Today is windy and hot. Yesterday was hot and still. It’s all labile, change, flux, even when it seems to be static. Do not stay stuck, the music, the chanting, like our practice tell us.
We are capable of so much more love than we realize.
MANTRA for today: May I open to unknown capabilities within myself today.
I am so sorry dear readers that it has been sooooo long since I’ve posted.
This is the thing, my father-in-law who moved into assisted living in Fredonia last fall, fell out of bed and clunked his noggin’ at the end of February. Ten days of hospitalization were followed by a transfer to a nursing home-the locked dementia ward. This man, who two months ago was enjoying homemade dinners and classical music concerts with us, can no longer walk, barely eats, is in diapers, has leg sores, and hardly knows who his son is, much less who I am. At nearly ninety years old, where is the dignity? What effect does my yoga training have on my response to his suffering…and the family’s grief and suffering?

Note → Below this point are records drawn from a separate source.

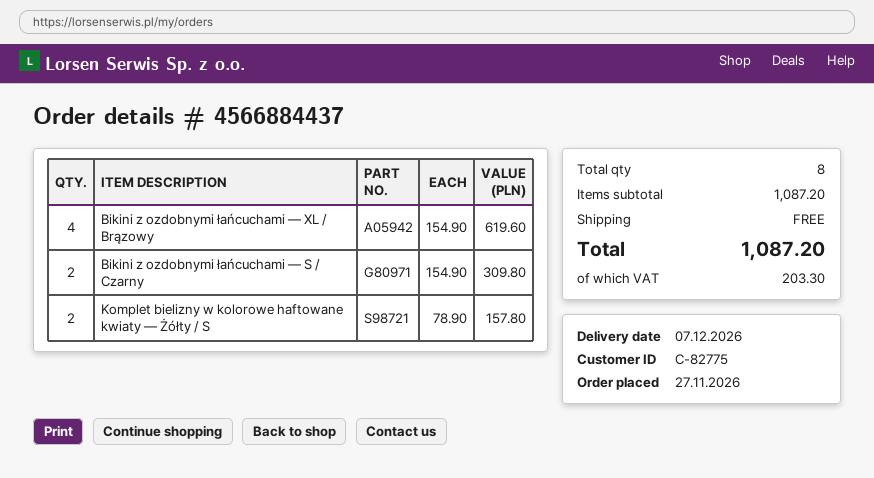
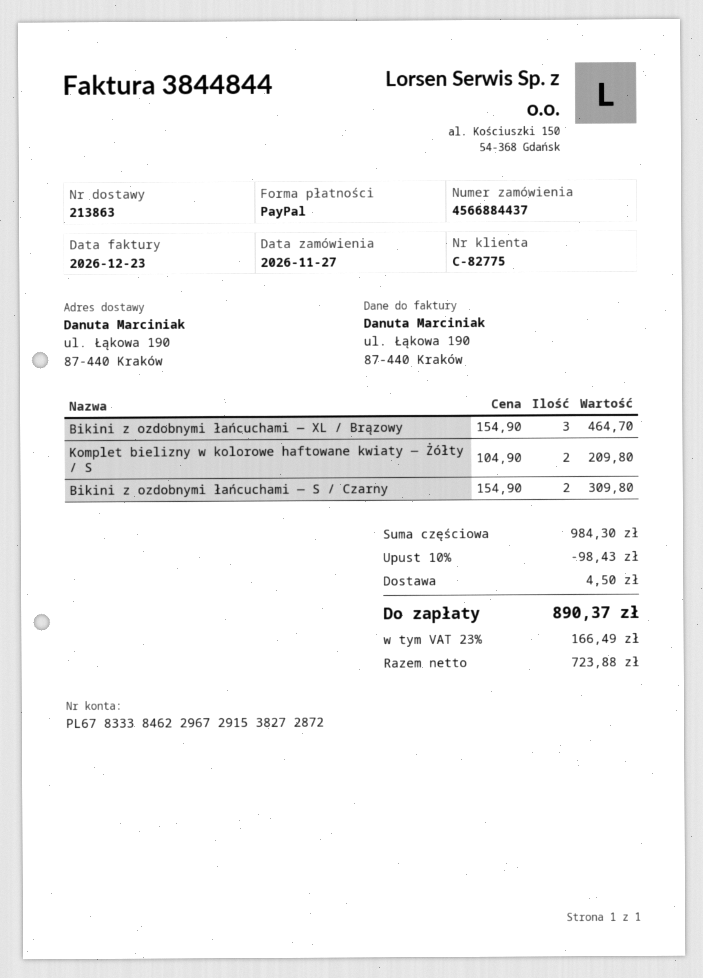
Bikini z ozdobnymi łańcuchami — XL / Brązowy: 4 x 154.90 = 619.60 -> 3 x 154.90 = 464.70
Komplet bielizny w kolorowe haftowane kwiaty — Żółty / S: 2 x 78.90 = 157.80 -> 2 x 104.90 = 209.80
subtotal: 1087.20 -> 984.30
discount: none -> 10% = 98.43
shipping: 0.00 -> 4.50
tax: 203.30 -> 166.49
total: 1087.20 -> 890.37

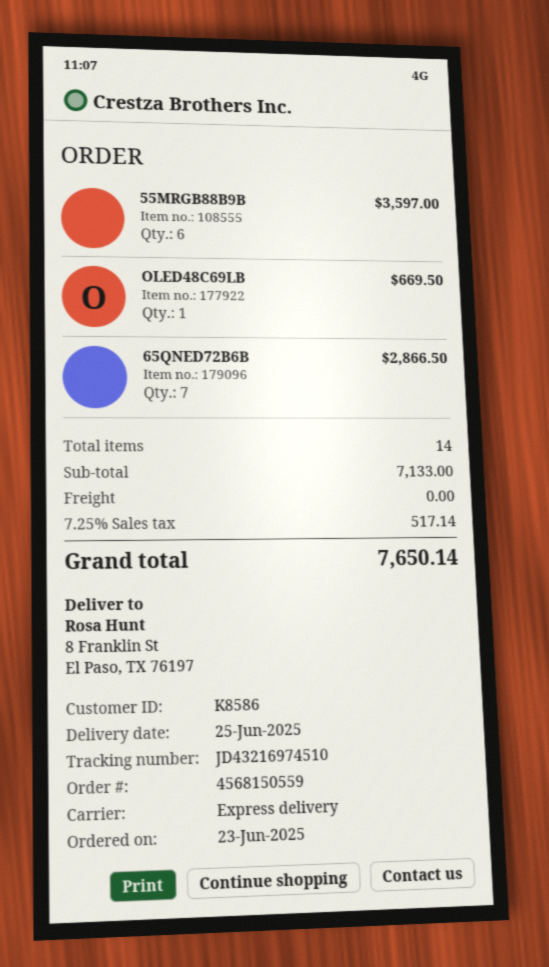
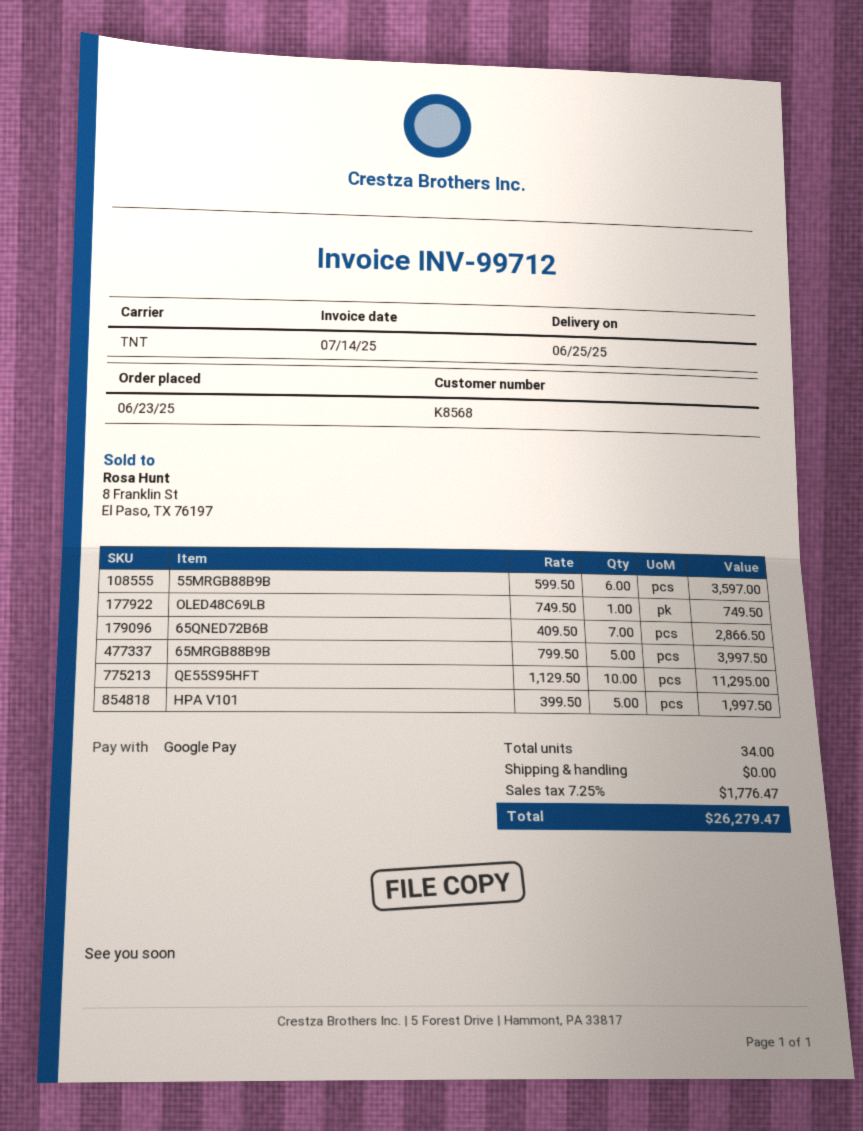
customer number: K8586 -> K8568
shipping method: express -> TNT
OLED48C69LB: 1 for 669.50 -> 1 for 749.50
65MRGB88B9B: none -> 5 for 3997.50
QE55S95HFT: none -> 10 for 11295.00
HPA V101: none -> 5 for 1997.50
total quantity: 14 -> 34
tax: 7.25% = 517.14 -> 7.25% = 1776.47
total: 7650.14 -> 26279.47

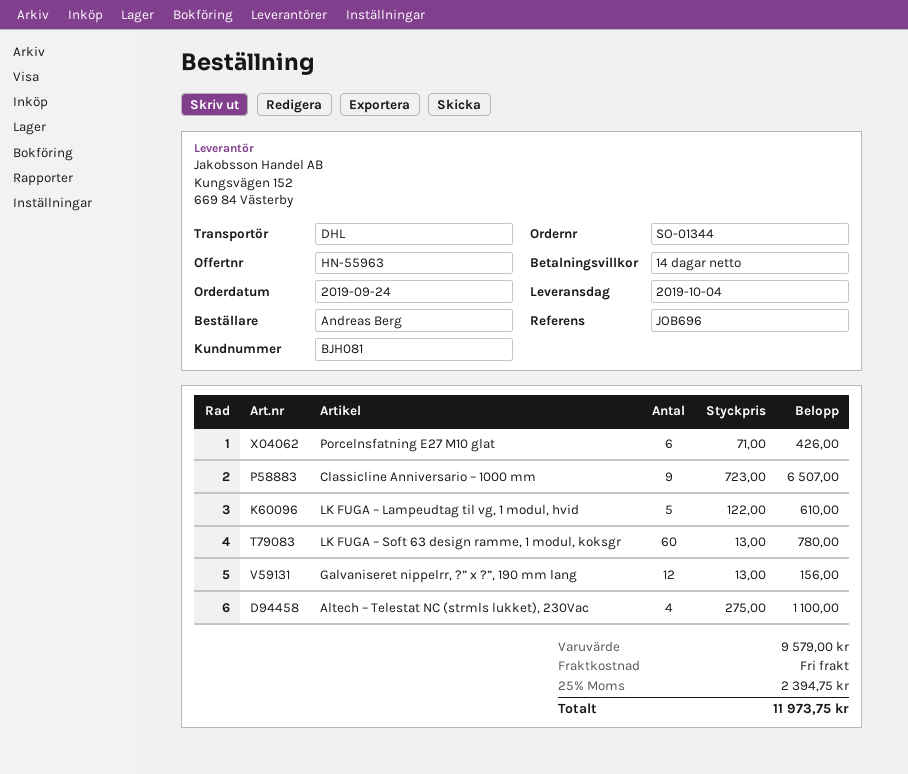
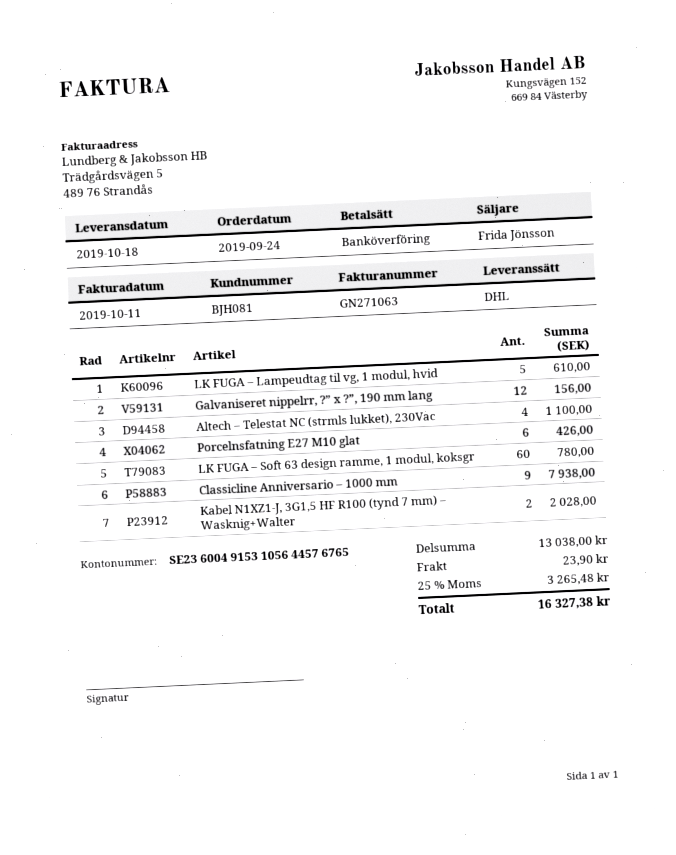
delivery date: 2019-10-04 -> 2019-10-18
Classicline Anniversario – 1000 mm: 9 for 6507.00 -> 9 for 7938.00
Kabel N1XZ1-J, 3G1,5 HF R100 (tynd 7 mm) – Wasknig+Walter: none -> 2 for 2028.00
subtotal: 9579.00 -> 13038.00
shipping: 0.00 -> 23.90
tax: 25% = 2394.75 -> 25% = 3265.48
total: 11973.75 -> 16327.38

Well, the first thing I rely upon is the breath. I take long sessions of ujjayi to assuage the grief that he is leaving us.
The second practice I engage in is TONGLEN meditation. I will write a page about that soon. Fortunately for me, my teacher, Mahala of ten thousand bodhisattvas dot com offered a Tonglen class shortly after Ben went into the nursing home. Did the universe know that I needed this? I can hear my yoga teacher muttering karma, carolyn, karma!
As a caregiver of a ninety year old with end stage dementia, I now know that I need to learn how to take care of myself first because at present I am suffering from a very nasty case of the flue, probably due to exhaustion. So restorative yoga, here I come. The third practice. Pull out the bolsters and blankies, cause I’m resting, deeply. It’s the core practice of compassionate caregivers.